So, I have a couple questions about transfer orbits.
As I understand it, an object's, say a satellite, orbit is basically tied to it velocity relative to the object, the planet, that it is orbiting.
The basic premise is that you have the satellite in a circular orbit of X radius, going speed v. Now, if the satellite decelerates, it reduces its velocity.
Since the new velocity is not enough to maintain its original orbit, the satellite will "fall" towards the planet. Now, even though the satellite was (say) originally at the proper velocity for the new lower orbit due to the deceleration, by the time it actually arrives at the new orbit, its velocity likely changed, due to the different acceleration vector of the planet, the vector causing the actual fall. Even if it was at the proper velocity, it's actual vector would like be wrong, it would no longer be tangential to the planet, it would likely be steeper. This would effectively cause the satellite to fall right through the lower orbit and keep accelerating toward the planet. Minimally it would not be in the stable orbit desired.
So, this is why there is a second acceleration/deceleration necessary to correct the satellites velocity and perhaps it vector once it reaches the new orbit.
Of course, the opposite all applies if trying to get to a higher orbit.
My question is during the initial deceleration, is that simply applied opposite the current orbital velocity vector? And when the satellite arrives at the new orbit, what direction is the correctional acceleration/deceleration made? Is it the difference of the desired tangential direction that it wants to go and the current direction it is going? or simply opposite its current vector?
I understand that the point of the Hohmann transfer orbits is to use as little velocity change (and thus fuel) as possible, but can an orbital transfer be faster or slower if you're willing to burn more fuel to affect the velocity change?

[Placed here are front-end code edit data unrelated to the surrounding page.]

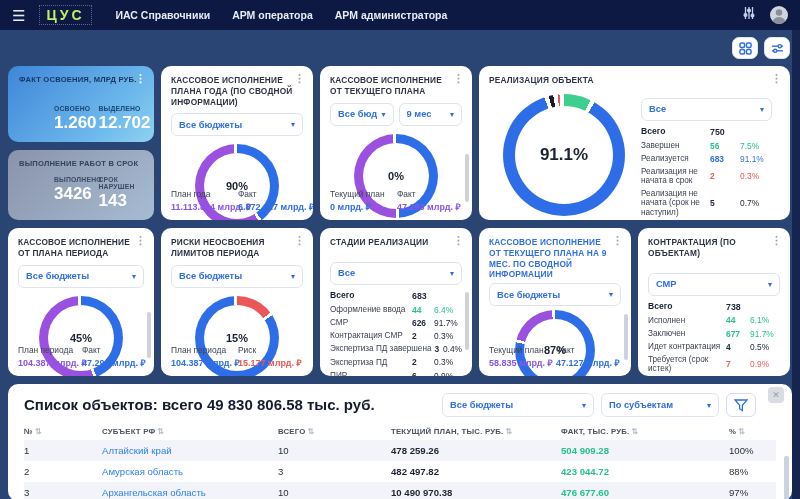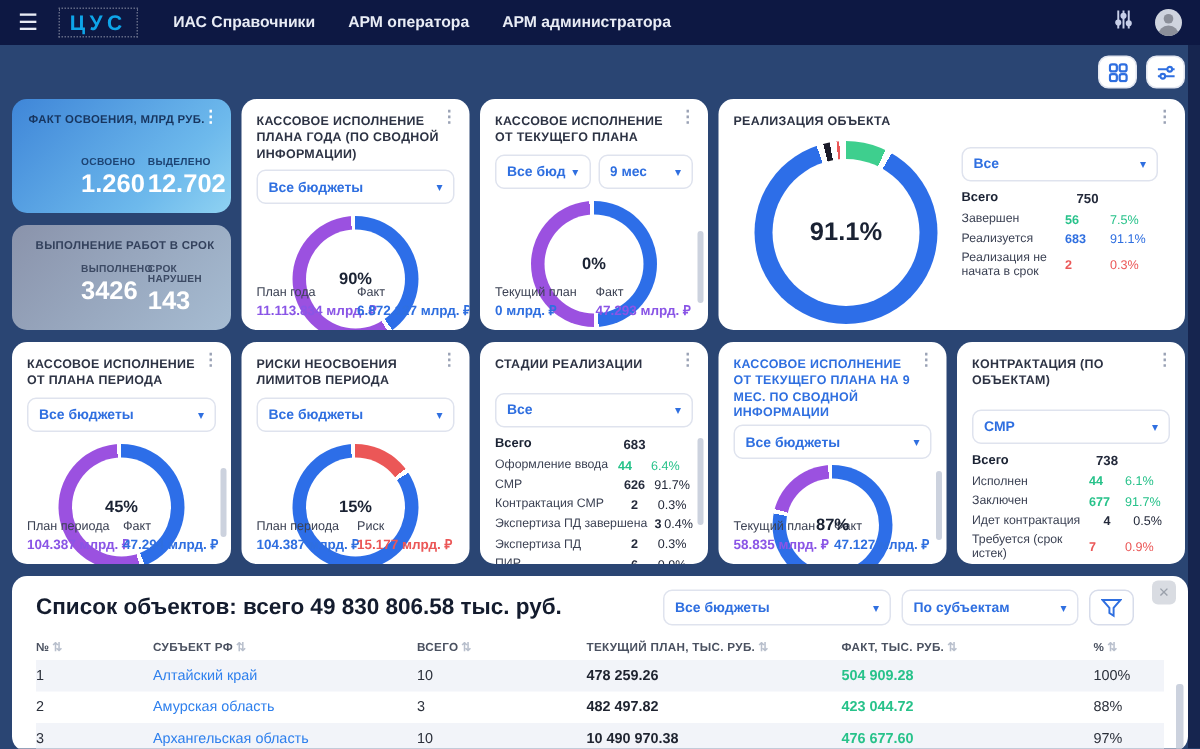"ЦУС" .logo { color: #0ea5e9 -> #bef264 }
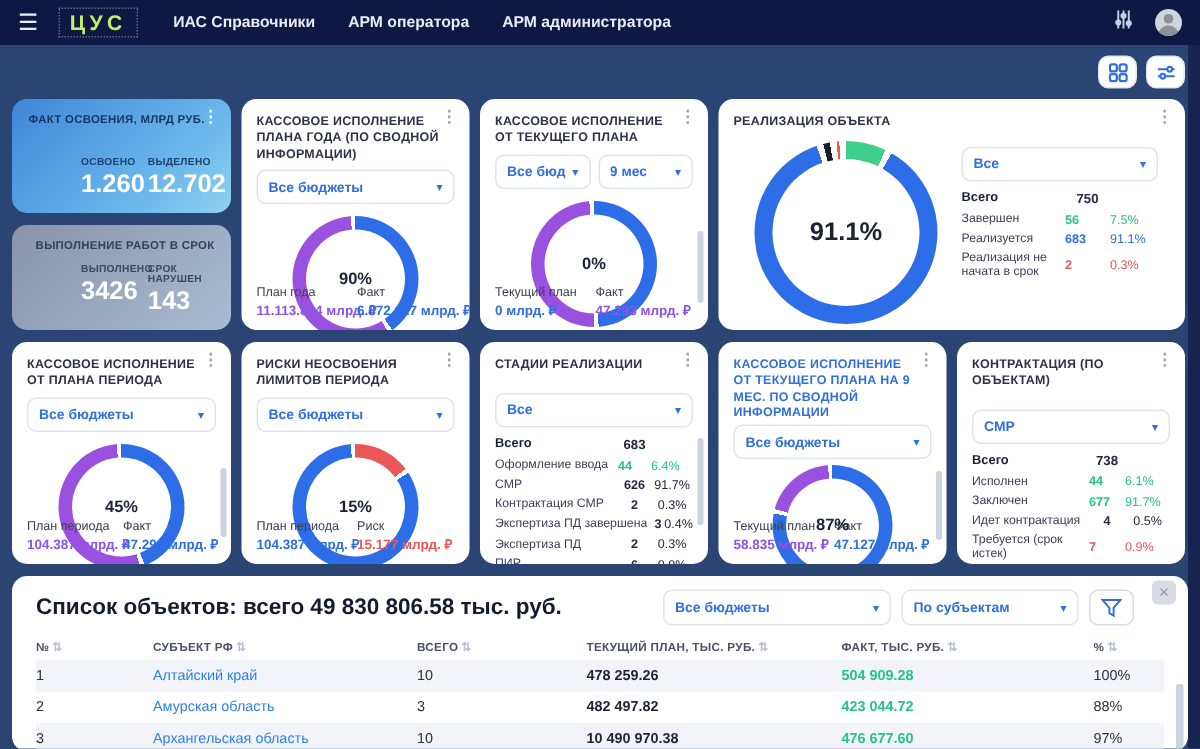"750" .c-dark { text-align: center -> none }
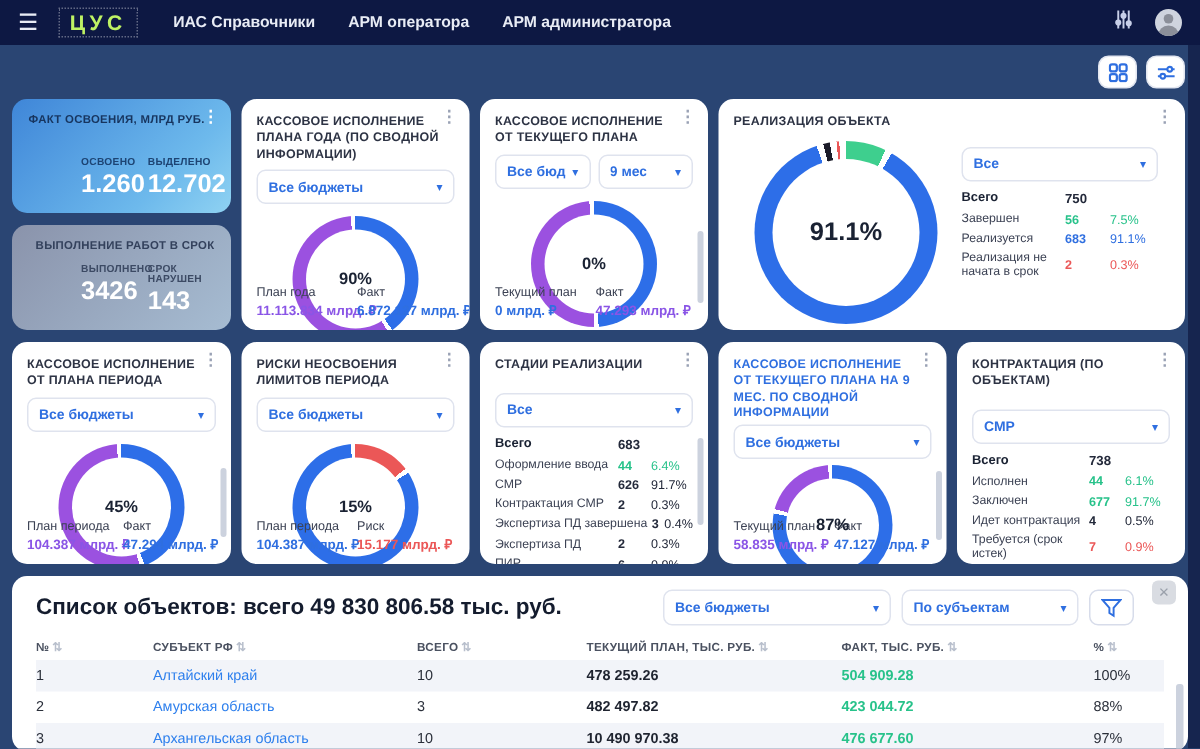"ВЫПОЛНЕНИЕ РАБОТ В СРОК" .stat-card.gray { align-items: flex-end -> none }
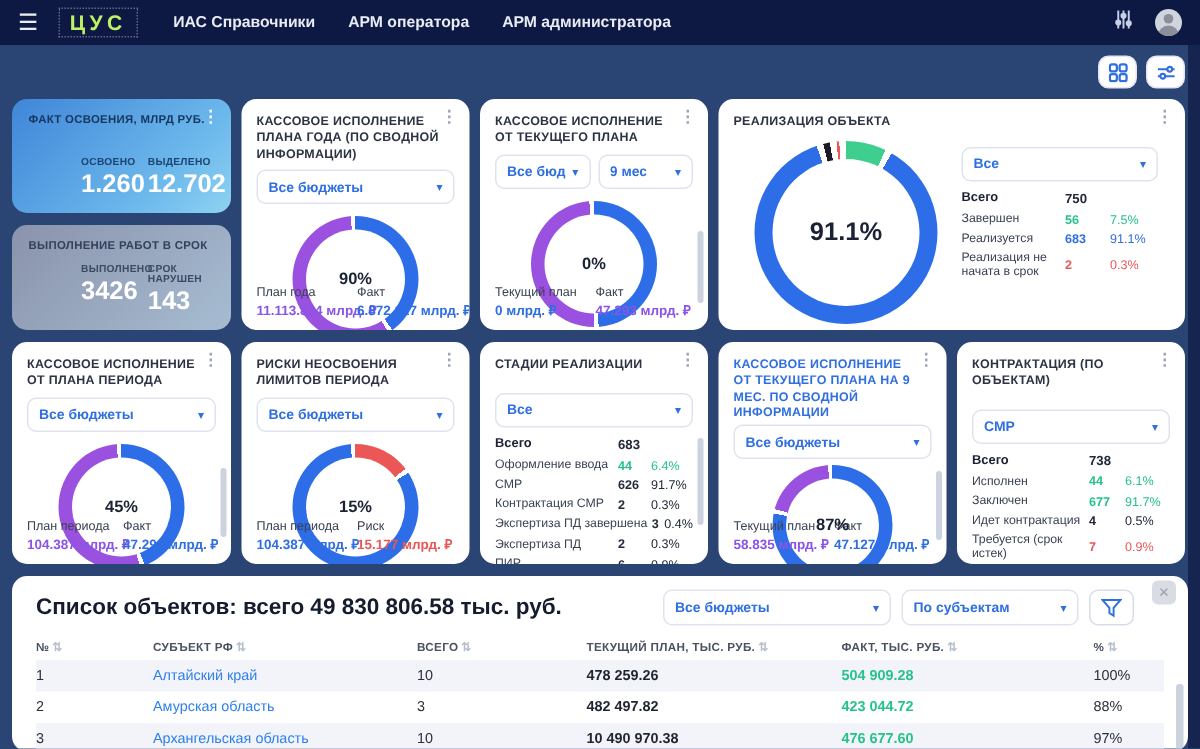"Реализация не начата (срок не" div.lg-row { html: none -> <div> <span>Реализация не начата (срок не наступил)</span> <span>5</span> <span>0.7%</span> </div> }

Will a slower satellite "fall faster" than a faster one? Intuitively that makes sense to me, but at the same time there's the concept that no matter how fast the bullet, it hits the ground at the same time, it just travels farther. So I'm not sure.
On the other hand, if you apply more thrust and you're trying to lift to a higher orbit, that seems directly related to the amount of thrust you're willing to use.
Is this how the transfer orbits work? There's the math and formulas to calculate the delta v necessary on both ends of the transfer, but I'm just trying to visualize the process.
Finally, if you had unlimited fuel, and time was more a consideration, would you even bother with this process versus something more "point and shoot, turn and burn"?
Best Answer
The two directions are the same. The impulses are done at the apoapsis and the periapsis of the transfer orbit, where the velocity is also tangential to the circular orbits (the larger one at apoapsis and the smaller at periapsis).
If you have enough delta-v and thrust, you can just "point and burn". You will be doing a hyperbolic transfer orbit that, in the limit of very large velocities, will tend to a straight line ($e \to \infty$).